#### [Directions for this task]
Reproduce the line that holds "- Carbon Since FY23" together with all the lines after it up to the end of the entries.

#### [The data]
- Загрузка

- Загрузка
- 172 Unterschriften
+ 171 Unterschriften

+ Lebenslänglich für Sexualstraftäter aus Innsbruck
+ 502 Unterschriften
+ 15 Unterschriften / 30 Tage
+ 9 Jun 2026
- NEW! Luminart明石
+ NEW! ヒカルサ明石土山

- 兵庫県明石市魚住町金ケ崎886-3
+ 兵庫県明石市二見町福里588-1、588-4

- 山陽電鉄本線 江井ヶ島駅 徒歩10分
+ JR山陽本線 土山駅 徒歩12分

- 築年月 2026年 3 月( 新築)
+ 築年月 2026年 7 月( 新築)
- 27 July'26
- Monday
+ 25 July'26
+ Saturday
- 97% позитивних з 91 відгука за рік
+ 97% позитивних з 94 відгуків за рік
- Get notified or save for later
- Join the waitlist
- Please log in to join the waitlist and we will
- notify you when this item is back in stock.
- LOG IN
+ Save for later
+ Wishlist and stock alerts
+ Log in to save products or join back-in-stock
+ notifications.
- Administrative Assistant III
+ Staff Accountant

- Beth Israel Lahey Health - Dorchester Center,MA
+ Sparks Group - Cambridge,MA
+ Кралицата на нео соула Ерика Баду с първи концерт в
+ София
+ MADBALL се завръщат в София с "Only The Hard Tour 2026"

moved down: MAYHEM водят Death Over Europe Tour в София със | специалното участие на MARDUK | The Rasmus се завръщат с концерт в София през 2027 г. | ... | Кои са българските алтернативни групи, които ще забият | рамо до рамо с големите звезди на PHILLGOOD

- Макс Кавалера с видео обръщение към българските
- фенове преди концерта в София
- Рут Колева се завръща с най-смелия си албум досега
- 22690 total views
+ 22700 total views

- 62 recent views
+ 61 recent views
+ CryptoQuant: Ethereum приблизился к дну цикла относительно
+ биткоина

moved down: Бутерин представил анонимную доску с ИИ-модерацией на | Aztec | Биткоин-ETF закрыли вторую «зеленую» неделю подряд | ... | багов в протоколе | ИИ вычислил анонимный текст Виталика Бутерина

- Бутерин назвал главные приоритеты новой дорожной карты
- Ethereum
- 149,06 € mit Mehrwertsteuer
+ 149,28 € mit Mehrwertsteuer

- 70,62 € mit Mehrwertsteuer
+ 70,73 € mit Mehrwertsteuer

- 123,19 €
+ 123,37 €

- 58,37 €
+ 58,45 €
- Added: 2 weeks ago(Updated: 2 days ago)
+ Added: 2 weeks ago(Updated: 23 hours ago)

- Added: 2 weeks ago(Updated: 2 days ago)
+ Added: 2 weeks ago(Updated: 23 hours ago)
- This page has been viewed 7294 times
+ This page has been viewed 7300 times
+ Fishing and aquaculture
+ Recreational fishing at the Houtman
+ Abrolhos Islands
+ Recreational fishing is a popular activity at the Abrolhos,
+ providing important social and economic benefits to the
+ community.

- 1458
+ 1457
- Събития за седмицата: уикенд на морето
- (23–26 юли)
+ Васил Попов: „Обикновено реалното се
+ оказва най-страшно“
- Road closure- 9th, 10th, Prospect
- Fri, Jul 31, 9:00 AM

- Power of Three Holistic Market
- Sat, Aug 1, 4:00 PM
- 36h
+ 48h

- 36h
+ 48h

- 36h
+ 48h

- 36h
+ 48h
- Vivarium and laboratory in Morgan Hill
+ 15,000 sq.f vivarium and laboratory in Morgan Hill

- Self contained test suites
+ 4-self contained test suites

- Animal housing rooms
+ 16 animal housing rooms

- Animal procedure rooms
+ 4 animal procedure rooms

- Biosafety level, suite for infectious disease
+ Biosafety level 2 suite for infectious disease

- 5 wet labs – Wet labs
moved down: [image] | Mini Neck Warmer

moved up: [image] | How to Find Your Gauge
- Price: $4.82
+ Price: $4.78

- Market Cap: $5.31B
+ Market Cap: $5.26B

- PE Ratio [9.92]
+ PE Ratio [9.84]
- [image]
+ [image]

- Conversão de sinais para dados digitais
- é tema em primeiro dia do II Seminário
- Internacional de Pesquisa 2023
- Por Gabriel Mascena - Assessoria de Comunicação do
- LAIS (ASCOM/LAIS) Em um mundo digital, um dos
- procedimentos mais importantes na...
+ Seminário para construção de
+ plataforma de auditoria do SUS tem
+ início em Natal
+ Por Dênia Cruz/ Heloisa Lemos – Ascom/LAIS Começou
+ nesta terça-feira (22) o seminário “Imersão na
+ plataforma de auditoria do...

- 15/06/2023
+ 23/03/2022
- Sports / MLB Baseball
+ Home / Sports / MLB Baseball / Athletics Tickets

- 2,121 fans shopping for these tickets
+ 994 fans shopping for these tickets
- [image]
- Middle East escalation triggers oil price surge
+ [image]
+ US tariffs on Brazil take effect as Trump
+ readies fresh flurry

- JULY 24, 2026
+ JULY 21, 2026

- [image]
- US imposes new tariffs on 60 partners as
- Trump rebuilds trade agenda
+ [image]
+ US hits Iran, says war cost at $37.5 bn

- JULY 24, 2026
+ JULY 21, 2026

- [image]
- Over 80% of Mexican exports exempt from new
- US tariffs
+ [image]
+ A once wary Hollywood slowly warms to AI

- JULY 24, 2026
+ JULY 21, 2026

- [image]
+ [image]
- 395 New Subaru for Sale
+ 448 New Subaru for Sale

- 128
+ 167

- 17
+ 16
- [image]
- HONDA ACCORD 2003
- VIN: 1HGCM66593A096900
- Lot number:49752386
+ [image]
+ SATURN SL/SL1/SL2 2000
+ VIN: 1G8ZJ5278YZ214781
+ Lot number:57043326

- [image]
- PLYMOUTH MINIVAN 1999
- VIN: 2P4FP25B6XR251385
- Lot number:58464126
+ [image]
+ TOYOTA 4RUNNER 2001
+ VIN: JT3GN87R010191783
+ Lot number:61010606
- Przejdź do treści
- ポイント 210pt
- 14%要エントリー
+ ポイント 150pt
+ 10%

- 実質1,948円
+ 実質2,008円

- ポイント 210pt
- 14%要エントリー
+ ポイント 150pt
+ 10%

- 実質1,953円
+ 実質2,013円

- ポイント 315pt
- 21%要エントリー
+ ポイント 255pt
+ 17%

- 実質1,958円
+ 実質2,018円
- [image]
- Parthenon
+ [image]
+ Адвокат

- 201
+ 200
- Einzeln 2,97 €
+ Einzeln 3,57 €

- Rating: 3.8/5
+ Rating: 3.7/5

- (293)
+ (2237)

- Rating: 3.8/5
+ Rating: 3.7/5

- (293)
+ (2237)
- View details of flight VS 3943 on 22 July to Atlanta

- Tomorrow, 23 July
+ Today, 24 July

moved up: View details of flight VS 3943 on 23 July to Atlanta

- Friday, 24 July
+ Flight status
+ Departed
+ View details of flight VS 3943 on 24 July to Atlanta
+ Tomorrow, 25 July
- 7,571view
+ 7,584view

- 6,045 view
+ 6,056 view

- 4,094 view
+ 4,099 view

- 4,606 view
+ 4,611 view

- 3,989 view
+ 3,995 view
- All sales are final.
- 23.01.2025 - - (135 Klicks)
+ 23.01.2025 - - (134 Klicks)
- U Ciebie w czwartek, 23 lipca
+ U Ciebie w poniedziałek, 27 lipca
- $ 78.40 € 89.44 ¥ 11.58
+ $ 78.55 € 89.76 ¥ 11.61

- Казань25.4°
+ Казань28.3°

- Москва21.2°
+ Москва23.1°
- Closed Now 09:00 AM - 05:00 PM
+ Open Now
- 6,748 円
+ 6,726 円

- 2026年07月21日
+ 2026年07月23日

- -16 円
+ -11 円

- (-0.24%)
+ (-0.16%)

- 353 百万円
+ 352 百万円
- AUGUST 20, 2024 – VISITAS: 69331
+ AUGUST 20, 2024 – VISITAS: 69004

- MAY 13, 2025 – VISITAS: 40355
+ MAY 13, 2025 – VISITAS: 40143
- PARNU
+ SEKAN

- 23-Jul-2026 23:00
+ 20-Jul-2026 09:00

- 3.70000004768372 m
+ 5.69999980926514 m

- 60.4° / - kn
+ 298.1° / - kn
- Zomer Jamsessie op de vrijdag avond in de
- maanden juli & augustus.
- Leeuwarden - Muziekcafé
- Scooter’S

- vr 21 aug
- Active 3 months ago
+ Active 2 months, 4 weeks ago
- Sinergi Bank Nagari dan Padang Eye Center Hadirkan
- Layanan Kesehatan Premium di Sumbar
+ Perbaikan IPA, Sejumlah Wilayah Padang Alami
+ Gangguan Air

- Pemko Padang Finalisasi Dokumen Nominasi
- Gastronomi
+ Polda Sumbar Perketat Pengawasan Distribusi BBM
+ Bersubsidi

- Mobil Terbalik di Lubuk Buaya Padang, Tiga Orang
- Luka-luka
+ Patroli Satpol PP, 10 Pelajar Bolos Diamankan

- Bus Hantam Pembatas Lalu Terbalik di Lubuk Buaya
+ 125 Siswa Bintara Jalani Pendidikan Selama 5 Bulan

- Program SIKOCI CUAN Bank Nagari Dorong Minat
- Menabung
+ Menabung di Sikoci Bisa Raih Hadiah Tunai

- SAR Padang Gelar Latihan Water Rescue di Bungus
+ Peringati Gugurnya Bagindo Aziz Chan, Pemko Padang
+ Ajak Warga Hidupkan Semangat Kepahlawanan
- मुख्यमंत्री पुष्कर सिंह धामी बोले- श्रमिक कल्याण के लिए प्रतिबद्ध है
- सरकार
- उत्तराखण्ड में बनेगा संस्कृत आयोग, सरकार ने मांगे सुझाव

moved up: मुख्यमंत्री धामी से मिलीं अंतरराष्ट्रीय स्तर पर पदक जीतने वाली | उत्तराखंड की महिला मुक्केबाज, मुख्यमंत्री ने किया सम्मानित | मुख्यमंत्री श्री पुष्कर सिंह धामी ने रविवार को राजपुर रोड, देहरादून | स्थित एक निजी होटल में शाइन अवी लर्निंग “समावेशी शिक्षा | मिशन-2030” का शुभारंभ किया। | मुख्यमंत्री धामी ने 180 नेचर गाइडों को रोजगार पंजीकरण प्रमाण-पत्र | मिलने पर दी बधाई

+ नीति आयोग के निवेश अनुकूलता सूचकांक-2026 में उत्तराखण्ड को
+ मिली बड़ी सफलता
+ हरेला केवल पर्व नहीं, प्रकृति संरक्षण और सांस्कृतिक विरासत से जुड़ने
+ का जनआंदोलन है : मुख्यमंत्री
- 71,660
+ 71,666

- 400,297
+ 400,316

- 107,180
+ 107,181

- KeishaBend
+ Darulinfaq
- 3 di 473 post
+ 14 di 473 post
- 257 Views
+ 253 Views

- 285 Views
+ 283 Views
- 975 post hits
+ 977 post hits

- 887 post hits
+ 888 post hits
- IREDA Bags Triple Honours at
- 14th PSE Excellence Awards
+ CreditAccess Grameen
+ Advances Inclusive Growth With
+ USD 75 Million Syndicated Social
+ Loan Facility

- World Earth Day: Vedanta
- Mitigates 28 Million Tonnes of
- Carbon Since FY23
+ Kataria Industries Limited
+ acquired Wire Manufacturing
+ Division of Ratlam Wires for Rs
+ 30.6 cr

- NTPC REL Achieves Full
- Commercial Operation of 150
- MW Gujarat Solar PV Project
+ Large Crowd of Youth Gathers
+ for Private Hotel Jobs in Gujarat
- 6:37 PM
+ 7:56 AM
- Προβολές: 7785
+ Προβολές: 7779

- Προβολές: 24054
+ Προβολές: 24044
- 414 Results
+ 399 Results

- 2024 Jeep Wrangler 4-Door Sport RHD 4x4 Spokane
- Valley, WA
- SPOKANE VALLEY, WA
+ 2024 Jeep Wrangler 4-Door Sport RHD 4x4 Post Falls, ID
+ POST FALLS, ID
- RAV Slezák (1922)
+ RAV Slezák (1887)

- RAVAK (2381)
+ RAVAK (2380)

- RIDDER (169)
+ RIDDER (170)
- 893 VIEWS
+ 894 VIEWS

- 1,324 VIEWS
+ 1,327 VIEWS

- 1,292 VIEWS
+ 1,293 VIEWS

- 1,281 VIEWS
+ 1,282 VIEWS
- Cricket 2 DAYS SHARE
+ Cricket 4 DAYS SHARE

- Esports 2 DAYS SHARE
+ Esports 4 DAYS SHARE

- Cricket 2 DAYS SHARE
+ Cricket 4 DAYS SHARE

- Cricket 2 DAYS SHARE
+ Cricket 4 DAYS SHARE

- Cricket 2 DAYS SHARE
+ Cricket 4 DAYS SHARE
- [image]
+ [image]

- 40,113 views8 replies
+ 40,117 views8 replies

#### [Exercise output]
- Carbon Since FY23
+ Kataria Industries Limited
+ acquired Wire Manufacturing
+ Division of Ratlam Wires for Rs
+ 30.6 cr

- NTPC REL Achieves Full
- Commercial Operation of 150
- MW Gujarat Solar PV Project
+ Large Crowd of Youth Gathers
+ for Private Hotel Jobs in Gujarat
- 6:37 PM
+ 7:56 AM
- Προβολές: 7785
+ Προβολές: 7779

- Προβολές: 24054
+ Προβολές: 24044
- 414 Results
+ 399 Results

- 2024 Jeep Wrangler 4-Door Sport RHD 4x4 Spokane
- Valley, WA
- SPOKANE VALLEY, WA
+ 2024 Jeep Wrangler 4-Door Sport RHD 4x4 Post Falls, ID
+ POST FALLS, ID
- RAV Slezák (1922)
+ RAV Slezák (1887)

- RAVAK (2381)
+ RAVAK (2380)

- RIDDER (169)
+ RIDDER (170)
- 893 VIEWS
+ 894 VIEWS

- 1,324 VIEWS
+ 1,327 VIEWS

- 1,292 VIEWS
+ 1,293 VIEWS

- 1,281 VIEWS
+ 1,282 VIEWS
- Cricket 2 DAYS SHARE
+ Cricket 4 DAYS SHARE

- Esports 2 DAYS SHARE
+ Esports 4 DAYS SHARE

- Cricket 2 DAYS SHARE
+ Cricket 4 DAYS SHARE

- Cricket 2 DAYS SHARE
+ Cricket 4 DAYS SHARE

- Cricket 2 DAYS SHARE
+ Cricket 4 DAYS SHARE
- [image]
+ [image]

- 40,113 views8 replies
+ 40,117 views8 replies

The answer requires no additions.